Het tramnet van de GTN 1940 - 1945. Ook het puinafvoer spoor is ingetekend. Nijmegen is één van de weinige steden in Nederland, die een 'Trümmerbahn' gekend heeft. Kaartje: S. Eeftens, Data & Design.

 

 

 

De jaren 1940 - 1942

 

Tijdens de inval van de Duitsers op 10 mei 1940, werden alle strategisch geachte objecten in Nederland opgeblazen.
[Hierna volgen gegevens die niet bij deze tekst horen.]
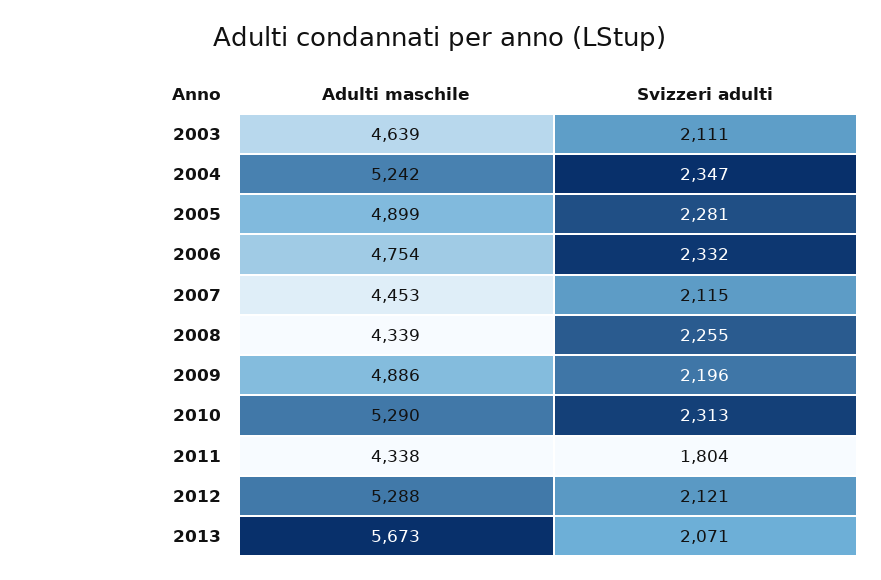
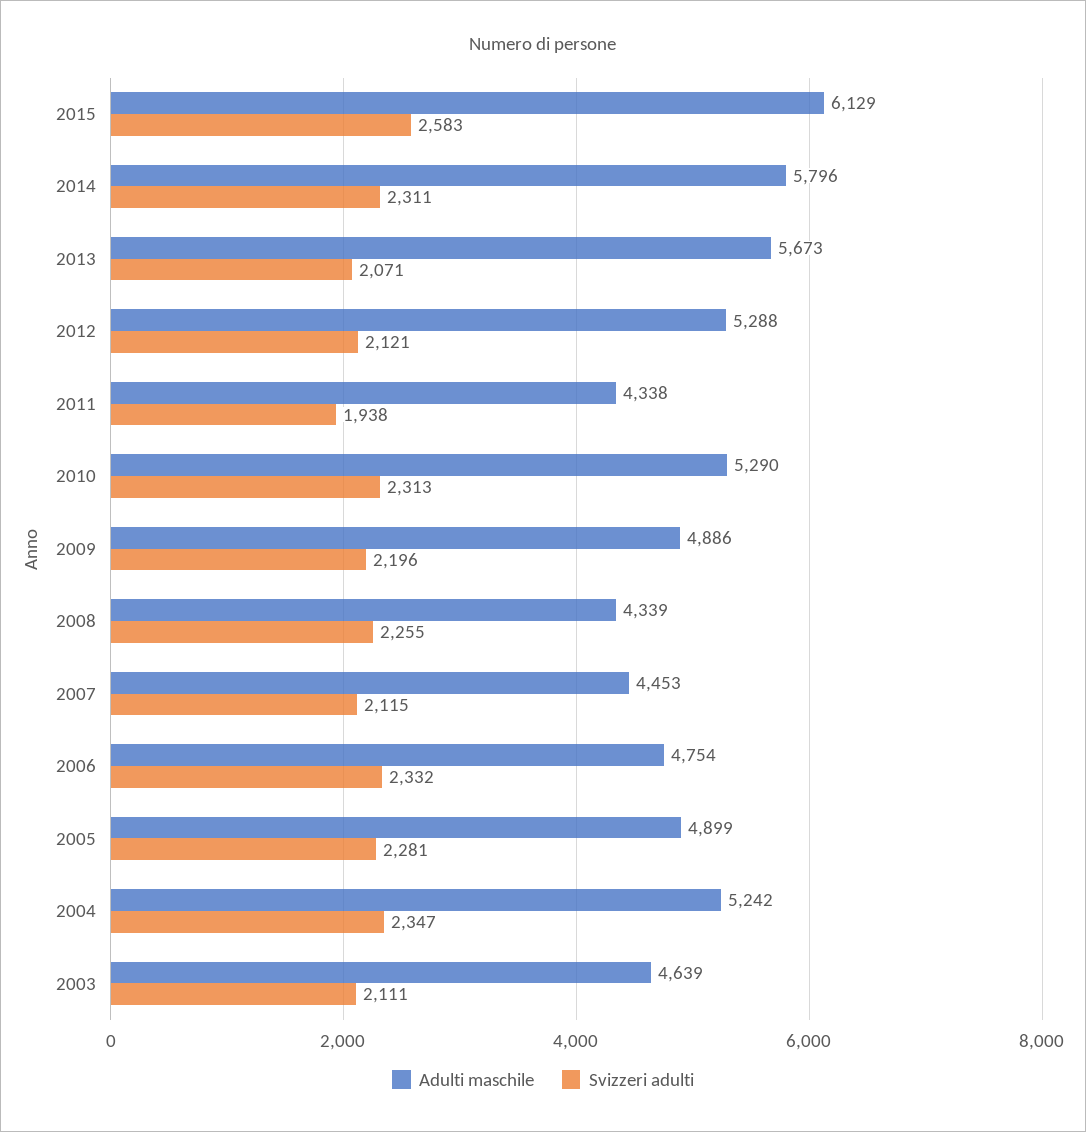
Svizzeri adulti, 2011: 1804 -> 1938
Adulti maschile, 2015: none -> 6129
Svizzeri adulti, 2015: none -> 2583
Adulti maschile, 2014: none -> 5796
Svizzeri adulti, 2014: none -> 2311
In Nijmegen bleken hiertoe gerekend: de spoorbrug en de verkeersbrug over de Waal, de spoorwegviaducten in de Graafseweg en de St Annastraat, waarover lijn 1 reed, het er naast liggende viaduct van de Maas-Buurtspoorweg, alsmede enkele bomen langs het traject van lijn 2.

Op 15 mei reed lijn 3 weer en reed lijn 1 tot aan het opgeblazen viaduct. Lijn 2 reed weer vanaf 18 mei tot Beek en vanaf 23 mei naar Berg en Dal.

 

 

 

                

De door het Nederlandse leger opgeblazen verkeersbrug in de St Annastraat en het betonnen tramviaduct van de MBS, mei 1940.

Foto: verzameling Gemeente Archief Nijmegen.

 

 

 

Lijn 1 kon het geïsoleerde traject Thijmstraat - Kastanjelaan niet bereiken. Het oorspronkelijke viaduct, dat erg smal was, werd tot dan toe enkelsporig gepasseerd. De trams konden nu keren op het wissel voor de Groenewoudseweg; eventuele bijwagens werden omgerangeerd met behulp van mankracht en een lichte helling in het spoor. De reizigers konden vanafr juli 1940 het spoor weer oversteken via een houten voerbrug. Hoewel de MBS begin 1941 weer over de eigen herstelde trambrug kon rijden, wilde het herstel van de verkeerbrug niet erg vlotten, vanwege een financieel geschil met het rijk en de NS. Er werden een aantal creatieve ideeën bedacht om het tramverkeer te herstellen op het geïsoleerde tramtraject:

1. breng enkele motorwagens over, maar dit ketste af op een aantal praktische problemen, zoals het fysiek overbrengen van de wagens (onderstel en bak scheiden) en het ontbreken van faciliteiten voor onderhoud en. reparaties.

2. richt met enkele kleine bijwagens een paardentramdienst in, maar dit werd vanuit Amsterdam ten zeerste afgeraden naar aanleiding van proeven, die men daar al had uitgevoerd.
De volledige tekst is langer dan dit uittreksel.